|Year : 2018 | Volume
| Issue : 2 | Page : 116-119
Childhood lichen planus: A series of 42 patients
Abhinav Kumar1, Vibhu Mendiratta1, Shilpi Agarwal2, Ram Chander1, Sarita Sanke1
1 Department of Dermatology and STD, Lady Hardinge Medical College and Associated Hospitals, New Delhi, India
2 Department of Pathology, Lady Hardinge Medical College and Associated Hospitals, New Delhi, India
|Date of Web Publication||26-Mar-2018|
Department of Dermatology and STD, Lady Hardinge Medical College and Associated Hospitals, Shaheed Bhagat Singh Marg, New Delhi - 110 001
Source of Support: None, Conflict of Interest: None
Background: Lichen planus (LP) is a papulosquamous disease of unknown etiology that is relatively uncommon in children. There is a paucity of data on the clinical profile of LP in children. Available case series are few and majority being retrospective. A cross-sectional observational study to evaluate the clinical profile of childhood LP was performed. Materials and Methods: All childhood cases (<18 years) with histopathologically confirmed diagnosis of LP were evaluated. Detailed clinical history, examination, and investigations were performed according to a proforma. Observation and Results: There were 42 children and childhood LP constituted 1.4% of the pediatric dermatoses. There were 26 females (61.9%) and 16 (38.1%) males with male to female ratio of 1:1.6. The age ranged from 2 to 18 years with a mean age of 11.6 ± 5.1 years. The duration of the disease ranged from 15 days to 5 years with a mean of 8.6 ± 9.4 months. History of recent hepatitis B vaccination was found in 6 (14.3%) patients, and exposure to X-ray radiation was seen in 3 (7.1%). The most common morphological presentation of LP was papules and plaques observed in 34 (81%) patients. Classical LP was the most common variant, found in 29 (69%) patients, followed by hypertrophic variant in 7 (16.7%) patients. Koebnerization was found in 31 (73.8%) patients. Oral mucosa involvement was seen in 28.6% of patients, nail in 42.85%, and scalp in 7.1% of patients. Conclusion: Childhood LP resembles adult LP in most of the aspects. However, etiological factors in childhood LP may be different. It is an under-reported disease. Large multi-centric prospective studies should be undertaken to acquire a better understanding of the clinical profile of childhood LP.

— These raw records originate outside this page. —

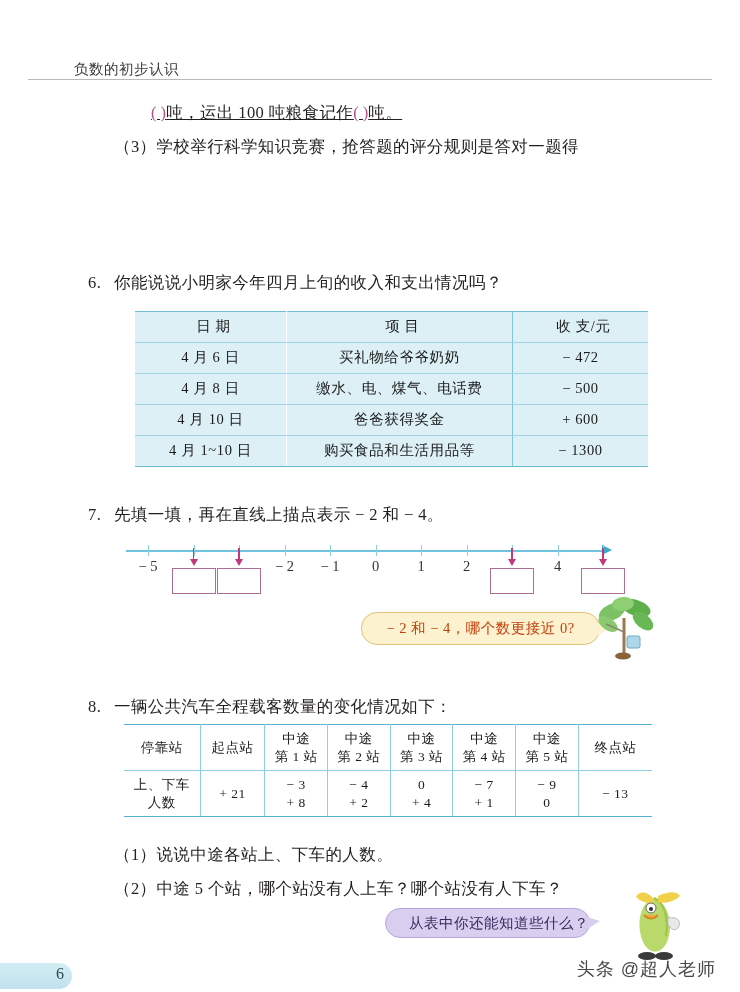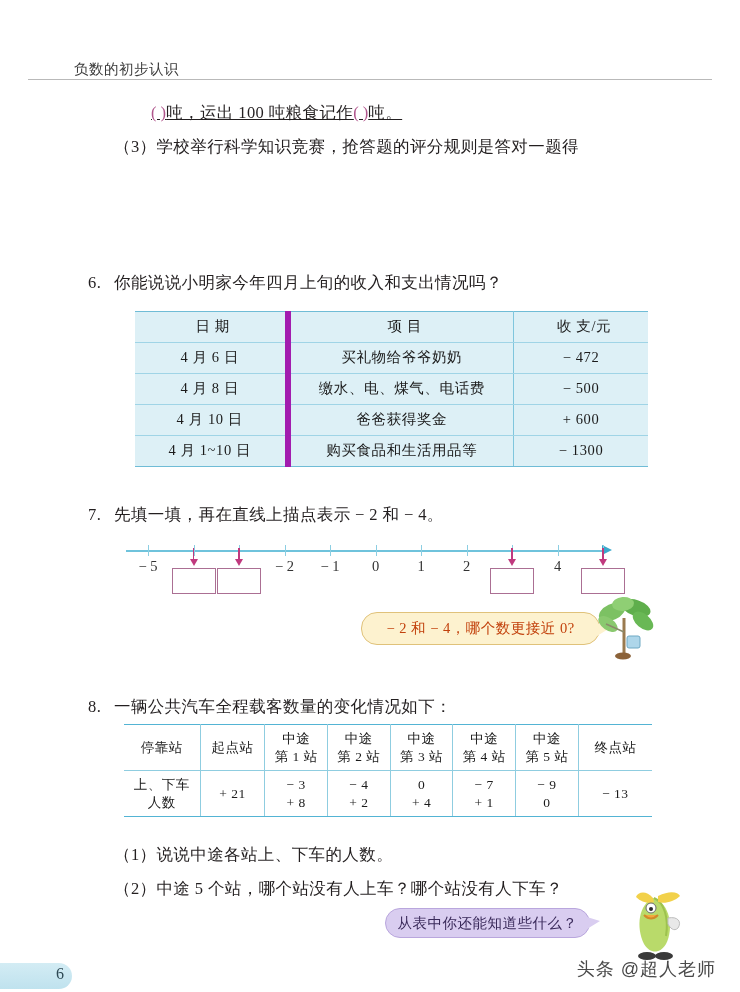--- a/index.html
+++ b/index.html
@@ -77,21 +77,21 @@
     border-bottom: 1px solid #9fd4e6;
     text-align: center;
     padding: 5px 2px 6px 2px;
     font-weight: normal;
     color: #1b1b1b;
     letter-spacing: 0.6px;
   }
   .tbl6 tr:first-child td { border-top: 1px solid #6fbcd6; padding-left: 8px; }
   .tbl6 tr:last-child td { border-bottom: 1px solid #6fbcd6; }
   .tbl6 .c-date { width: 150px; border-left: none; }
-  .tbl6 .c-item { width: 230px; border-left: 6px solid #a21caf; border-right: 1px solid #7fc6dd;}
+  .tbl6 .c-item { width: 230px; border-left: 1px solid #a21caf; border-right: 1px solid #7fc6dd;}
   .tbl6 .c-amt  { width: 133px; border-right: none; }
   .sp-wide { letter-spacing: 7px; }
 
   
   .numline-wrap {
     position: absolute;
     left: 126px;
     top: 540px;
     width: 500px;
     height: 60px;
@@ -191,20 +191,21 @@
     border-left: 13px solid #fdf2cf;
     border-top: 5px solid transparent;
     border-bottom: 8px solid transparent;
   }
   .bubble-purple {
     left: 385px; top: 908px;
     width: 205px; height: 30px;
     background: #d9cdf0;
     border: 1px solid #b9a6dd;
     color: #3a2a5a;
+    justify-content: flex-end;
   }
   .bubble-purple::after {
     content: "";
     position: absolute;
     right: -11px; top: 8px;
     width: 0; height: 0;
     border-left: 13px solid #d9cdf0;
     border-top: 4px solid transparent;
     border-bottom: 8px solid transparent;
   }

Keywords: Childhood lichen planus, nail lichen planus, oral lichen planus, papulosquamous disorder
|How to cite this article:|
Kumar A, Mendiratta V, Agarwal S, Chander R, Sanke S. Childhood lichen planus: A series of 42 patients. Indian J Paediatr Dermatol 2018;19:116-9
|How to cite this URL:|
Kumar A, Mendiratta V, Agarwal S, Chander R, Sanke S. Childhood lichen planus: A series of 42 patients. Indian J Paediatr Dermatol [serial online] 2018 [cited 2019 Dec 9];19:116-9. Available from: http://www.ijpd.in/text.asp?2018/19/2/116/211808
| Introduction|| |
Lichen planus (LP) is a papulosquamous disease of unknown etiology. It is considered to be an autoimmune T-cell mediated disease that affects skin, mucous membrane, hair follicles, and nail. Childhood LP is considered traditionally rare, as reflected by the relative paucity of data on the same. The supposed “rarity” of childhood LP could be due to several factors such as underreporting, lesser exposure to environmental triggers and rare coexistence of other associated autoimmune diseases which manifest later in life. The clinical profile, etiopathogenesis, course, and treatment options in childhood LP are different from those in the adult LP.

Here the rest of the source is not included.